During the recent unrest in Kashmir it was the education sector that was hit the most. The tension that was being felt by parents and students alike due to a break in the education pattern became apparent from the excitement with which the students resumed studies and appeared for their examinations once the situation was brought under control.
The 95 percent attendance for the board exams testified to clear rejection of boycott calls by the Hurriyat. It signified a firm “No” to the disruptive policies being followed by the organisation to the detriment of the common man. It is notable that Hurriyat also gave a call for boycott of the examinations which witnessed outright rejection by the people.
The unprecedented attendance has taken the wind out of the sails of the separatist and divisive narrative that has been projecting alienation of the young school going boys and girls as the reason behind the unrest and strife in the valley.
In the realm of the education, there exists a consecrated bond between the teachers and their students.

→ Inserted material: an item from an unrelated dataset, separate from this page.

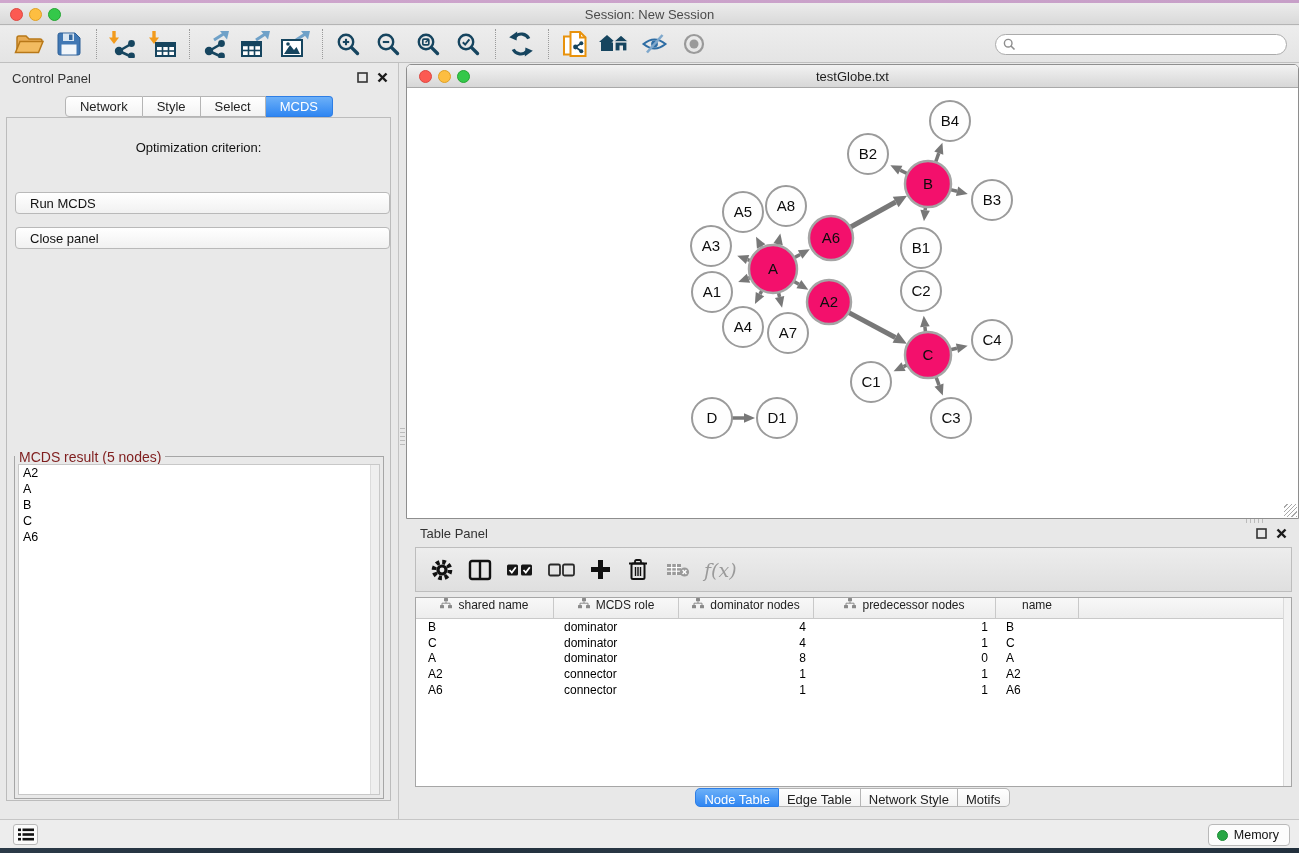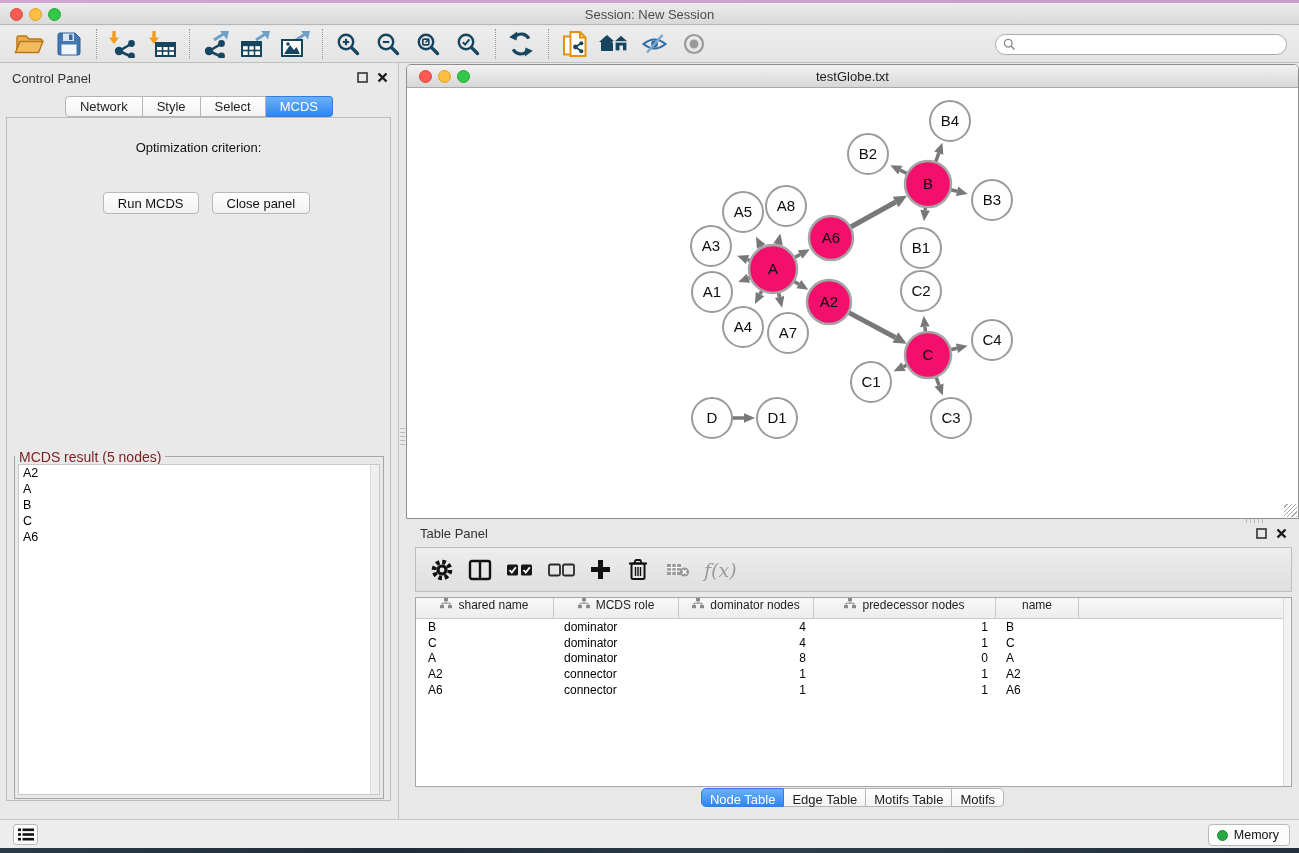"Run MCDS" #cp-buttons { flex-direction: none -> column; left: 16px -> 8px }
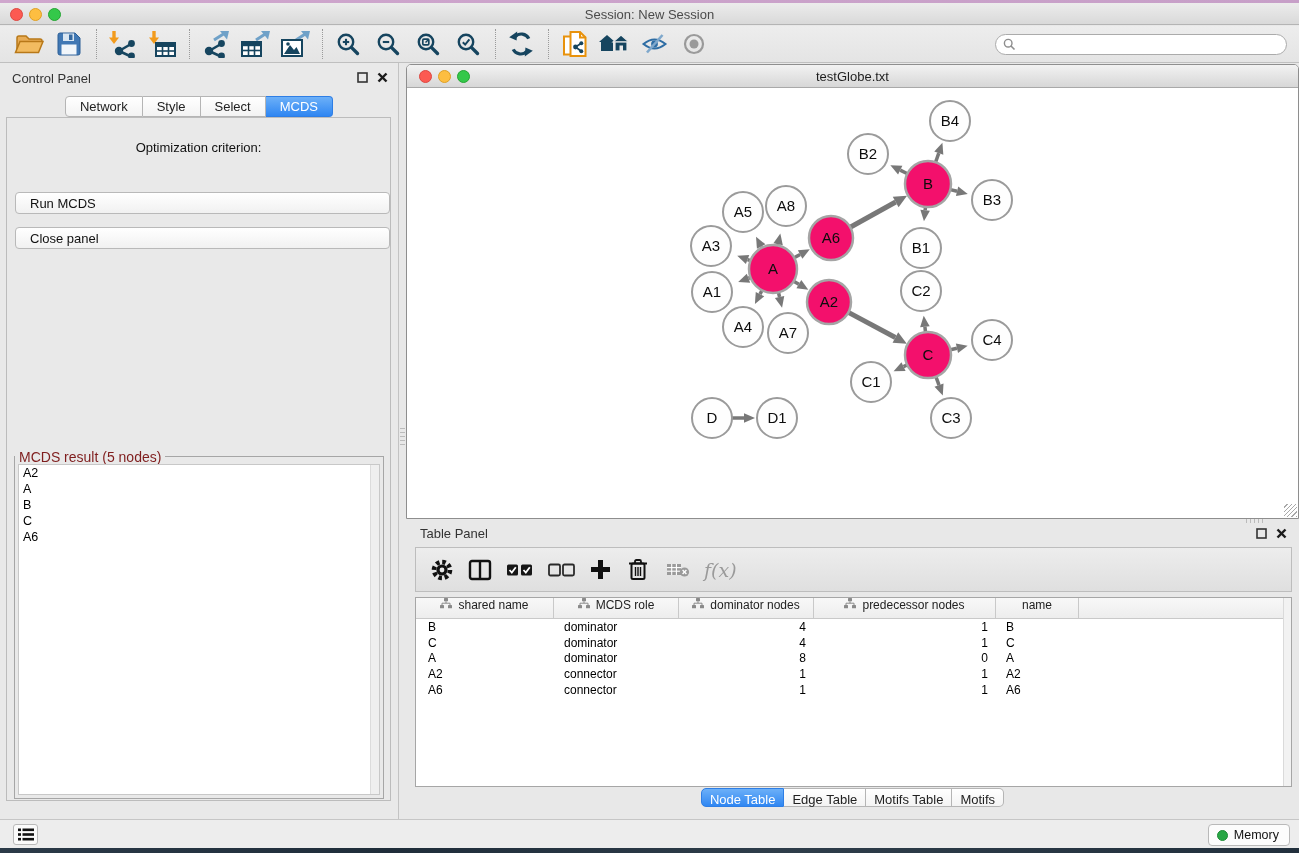"Motifs Table" div.tp-tab { text: Motifs Table -> Network Style }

Students, after their parents, admire their teachers the most and look upon them as role models. Teachers have the ability and the responsibility to inculcate in their students value systems as also personality traits like confidence, dedication, warmth and sincerity. It is from their teachers that students get the most priceless guidance for leading a meaningful life.
Healthy relationships with teachers have imperative, constructive and enduring implications for students’ intellectual and collective development. Teachers who foster optimistic relationships with their students create classroom environments more conducive to learning and meet students’ developmental, emotional and academic needs.
Teacher’s help students reflect on their thinking and learning skills, show them the mirror, where they stand and where they ought to be.
In an atmosphere of the type prevailing in the Kashmir Valley, the teachers can make a sterling contribution towards ensuring that their students do not get sucked into the abrasive politics of a few with vested interests. Teachers can wean away the teenagers from indoctrination into a destructive ideology by taking a keen interest in their learning, development and progress.
Teachers can walk the extra mile to support students not just in scholastic pursuits but also extra-curricular activities, for job preparation, selection and placement.
While teachers remain actively engaged in nurturing their bond with students, it also becomes incumbent up for the students to cultivate the right attitude and commitment towards their teachers and their education. It is here that parents have a big role to play; they have to impress upon their children the high pedestal at which our civilisation and culture places teachers and ensure that the children learn to give proper respect and attention to what is being taught to them.
Parents need to interact with the teachers on a regular basis in order to get a view of the manner in which the child is progressing, not only in education but also in the more important aspect of personality development. Parents and teachers have to jointly work towards assisting the child in attaining his life’s goals and aspirations, put him on the path that he is best equipped to follow. Parent- Teacher Associations (PTA) can be a very effective interface for mutual understanding and as a platform for a more realistic feedback. This one step, prevalent across the globe, can prove decisive in shaping the course of the entire educational system in Kashmir. Sadly, the culture for such interaction is not prevalent in the Kashmir Valley; a few private schools may be following it but Government schools, where a larger segment of the students are studying, have yet to adopt the system.
If PTA had been a norm in the valley there would have been a fair chance of containing and checking the waywardness of the teenage boys who were indoctrinated by inimical forces to take to the streets. Constant scrutiny and joint pressure by the parents and the teachers would have been sufficient to keep the boys under control.
There are other similar institutionalised processes that can provide a fillip to the learning curve in Kashmir. Inter school and college cluster meets amongst different institutions within the valley and outside in various fields like sports, cultural engagements, quiz, debates, essay writing competitions and other activities will provide a conducive platform for meaningful cross pollination of ideas, thus lending richness to the educational experience.
Introducing NCC, Scouts, Guides in the schools and colleges will also instil a sense of discipline and awareness of adventure and fitness, besides improving post school/ college employment prospects.
The overwhelming attendance for the Board examinations has re-established the importance that the Kashmiri people, especially the students, give to education. It has once again brought to the fore the wisdom and resilience of the Kashmiir people who are determined to ensure that the future of their children is not jeopardised.
It is time to ride the wave of positivity and give a fillip to education in the right direction by introducing an integrative process, wherein, a close eye is kept on the students and their development by the parents, teachers and civil society at large. Such an integrative approach to education can change the narrative in Kashmir.
The government, on its part, needs to ride on the positivity that has been so courageously exhibited by the people and ensure that quality education through regular classes is provided to the children so as to make them competent enough to realise their dreams and aspirations.
A concerted bid at this stage to ensure that the education situation never again deteriorates to the level that it went down to in the preceding fateful months would do wonders in breaking the vitiated environment of the valley that is engineered by a few for personal interest and bring about permanent peace and stability that the people yearn for.